Self-regulation also plays a role and IOFI is working to ‘modernise’ self-regulatory approaches and share best practice through the IOFI Code of Practice.
“When it comes to the safety of flavourings IOFI has maintained and strengthened its leadership in advocating for consistent approaches that are used globally for the safety assessment of flavouring ingredients.
“We are also thinking about how the flavouring industry can engage in critical conversations about the future of food ingredient safety assessments, whether through novel testing approaches that would reduce the reliance on animal studies, or through innovations using computational or in vitro methods.
“We will continue to commit significant resources to support safety evaluations around the world, and we will also continue to be proactive in our use of science, advocacy and communication to assure trust in the industry and transparency in all that we do.”
Connecting to consumers
IOFI also has a part to play in consumer outreach, D’Amico believes, as consumers raise an ‘increasing number of questions’ about what is in their food. In particular, he suggested, the organisation needs to help explain ‘highly complex’ food manufacturing processes.
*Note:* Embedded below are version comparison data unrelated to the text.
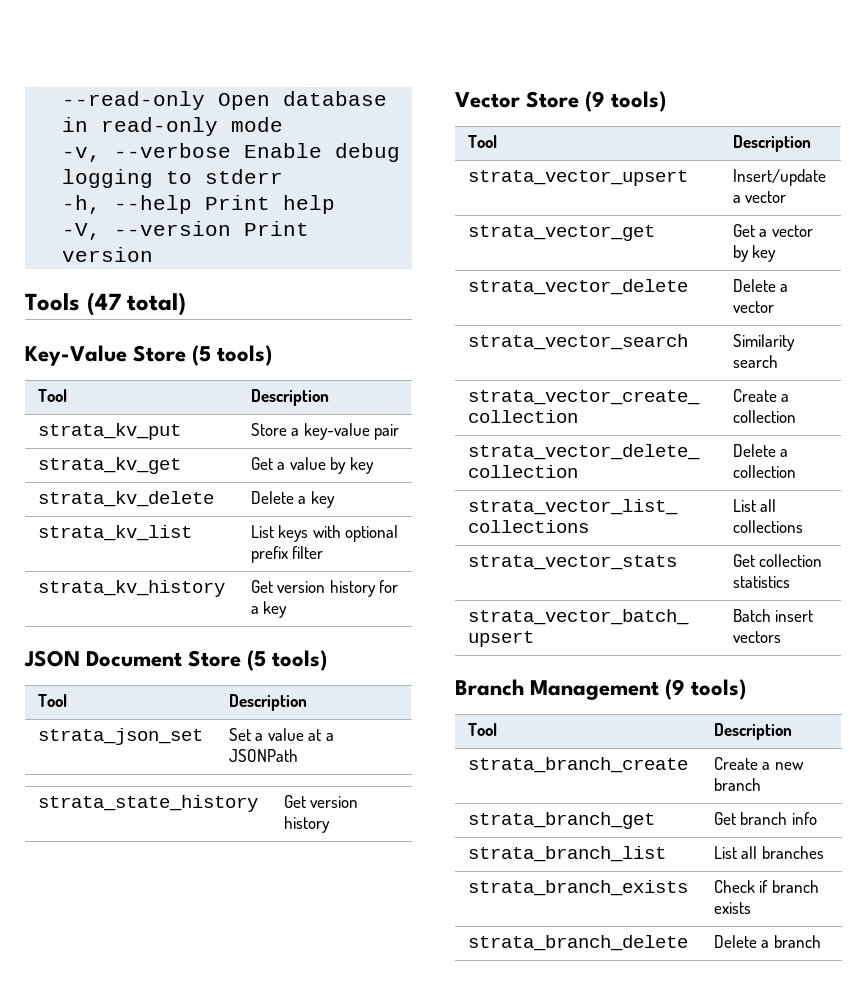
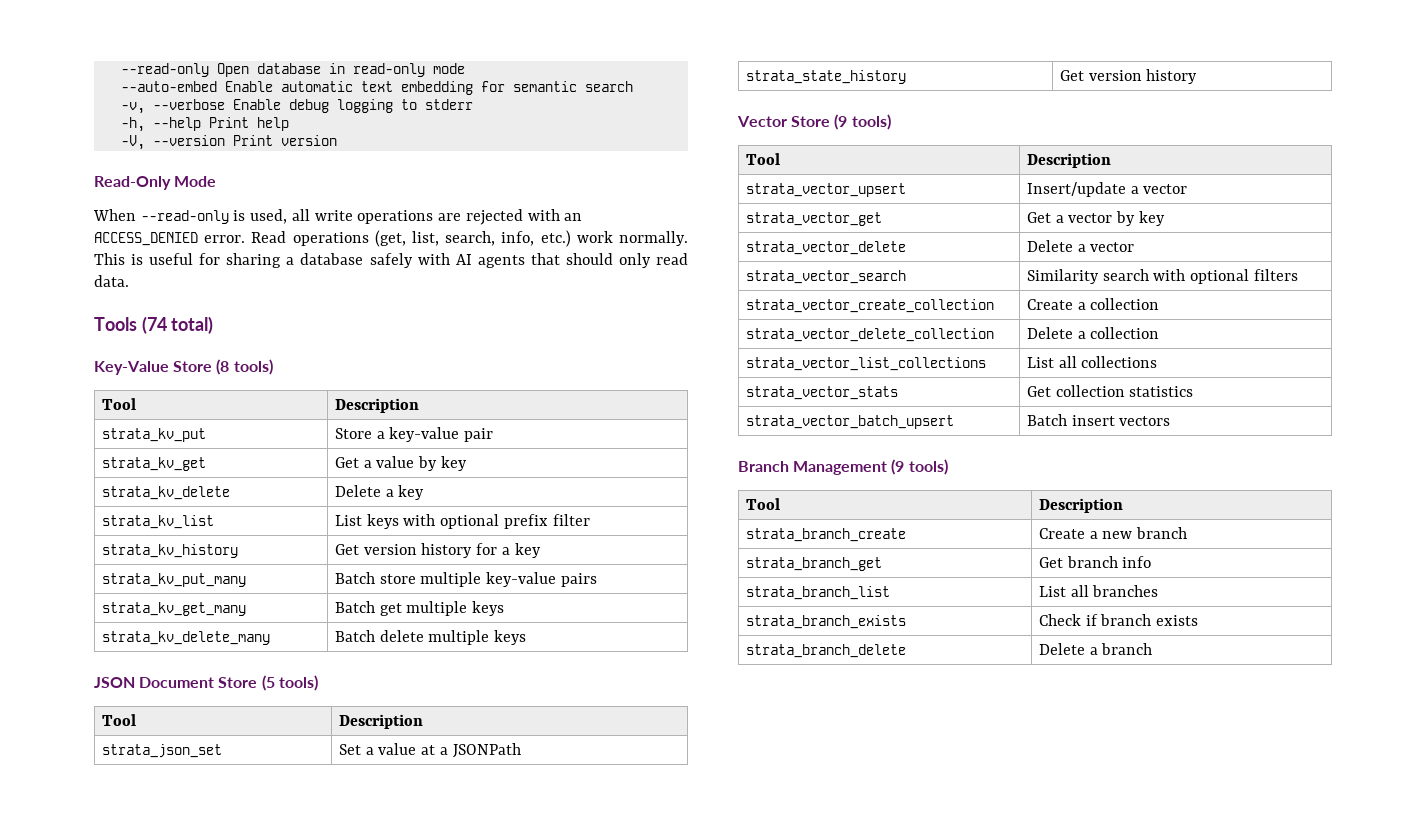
+ --auto-embed Enable automatic text embedding for semantic search
+ Read-Only Mode
+ When --read-only is used, all write operations are rejected with an ACCESS_DENIED error. Read operations (get, list, search, info, etc.) work normally. This is useful for sharing a database safely with AI agents that should only read data.
- Tools (47 total)
+ Tools (74 total)
- Key-Value Store (5 tools)
+ Key-Value Store (8 tools)
+ strata_kv_put_many | Batch store multiple key-value pairs
+ strata_kv_get_many | Batch get multiple keys
+ strata_kv_delete_many | Batch delete multiple keys
- strata_vector_search | Similarity search
+ strata_vector_search | Similarity search with optional filters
“Why are food ingredients needed, what is their technological function and why are they safe? We know that there is at once a demand for absolute assurance of safety, and at the same time a growing scepticism about science. It is of utmost importance to be able to translate the often complex science into concise, easy-to-understand concepts. In these times of ‘information overload’, I think it is one of IOFI’s primary responsibilities to remain the go-to-source reference when it comes to flavourings and flavouring safety.”
The consumer push for natural, healthier and more nutritious products, that are at the same time highly sustainable, is both a challenge and an opportunity for the industry.
“It takes creativity and innovative thinking to make it happen,” D’Amico said. “Consider the role of a flavouring company helping a food customer make a delicious product that is nutritious in ways that can help reduce obesity or diabetes. Every day we see flavouring manufacturers innovating to develop new solutions that support the food and drink industry in this way. A perfect example of this is the incredible growth of plant-based protein and meat alternatives.”
2020 is a year overshadowed by the global COVID-19 pandemic. And D’Amico believes that the crisis has ‘reinforced’ the key trends around health, safety and sustainability.
“During this time of uncertainty, focus on hygiene and health precautions has significantly grown, as has consumer interest in lowering health risks through the consumption of healthier and more nutritious food products. This has pushed our industry to be even more flexible and responsive to these new demands.”